Write how many lines in the records below include the string "none". No other text should be given.

### Supplied records

========================

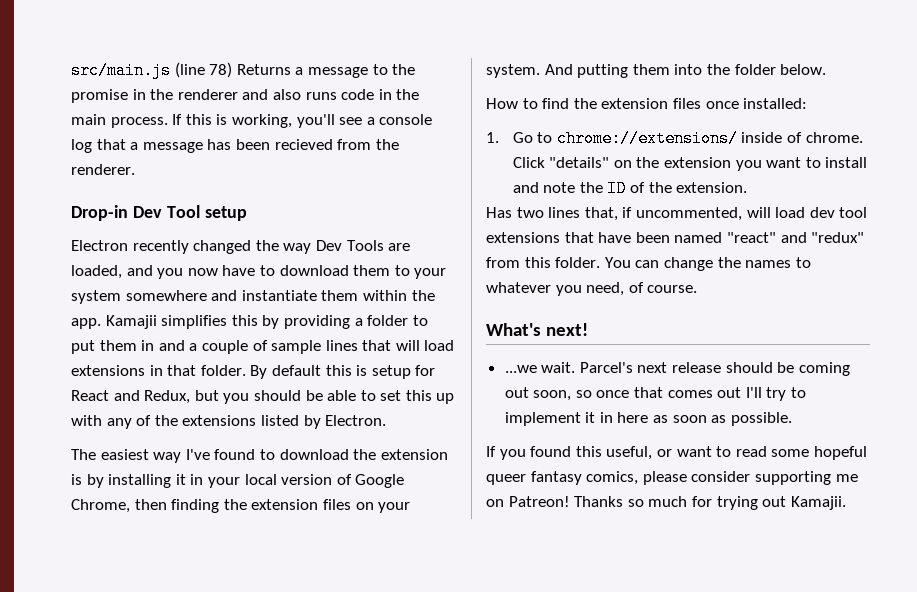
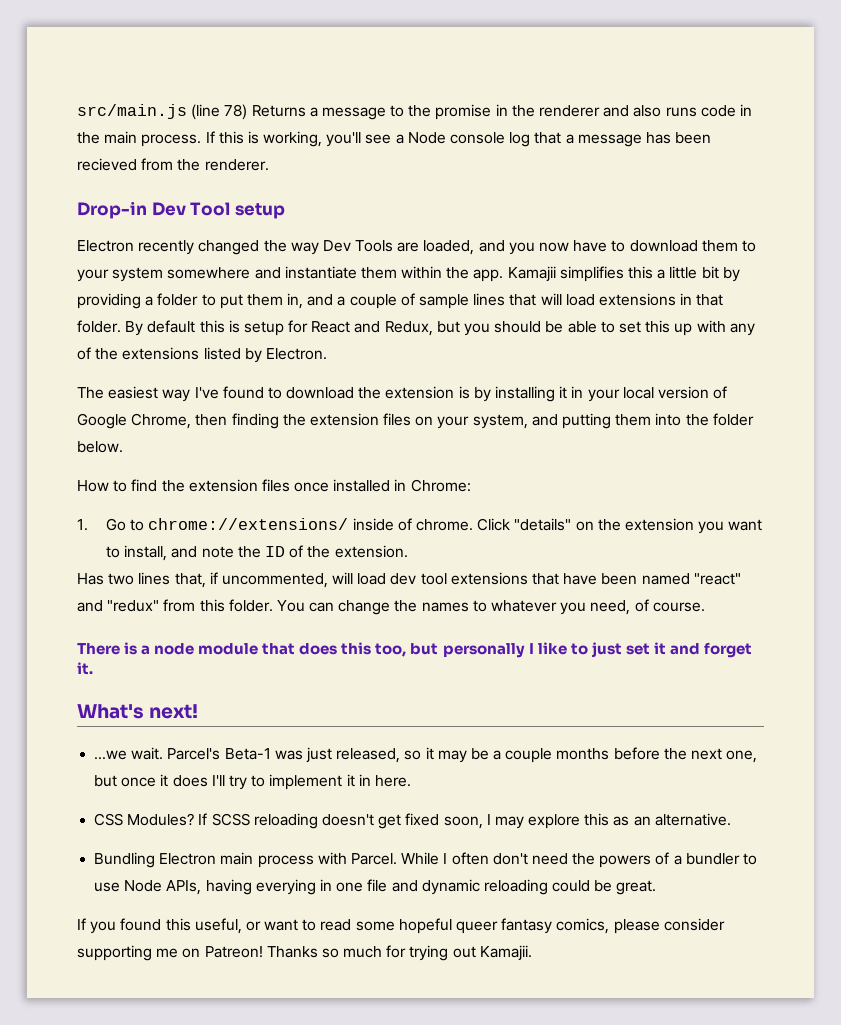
(375, 121) none -> [407,132,446,144] Node
(258, 320) none -> [657,266,719,279] a little bit
[141,340,155,351] in -> [287,293,304,309] in,
[486,64,573,78] system. And -> [472,414,558,429] system, and
[743,98,808,109] installed: -> [333,479,471,492] installed in Chrome:
[825,157,868,168] install -> [124,545,168,561] install,
(698, 289) none -> [77,642,752,658] [77,662,93,675] // There is a node module that does this too, but personally I like to just set it and forget it.
[637,362,850,376] [504,387,742,401] next release should be coming out soon, so once that comes out -> [224,747,758,763] [94,774,208,787] Beta-1 was just released, so it may be a couple months before the next one, but once it does
[617,412,792,426] here as soon as possible. -> [374,775,411,787] [94,813,731,829] [94,852,758,868] [94,879,657,895] here. // CSS Modules? If SCSS reloading doesn't get fixed soon, I may explore this as an alternative. // Bundling Electron main process with Parcel. While I often don't need the powers of a bundler to use Node APIs, having everying in one file and dynamic reloading could be great.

========================

### Problem solution
3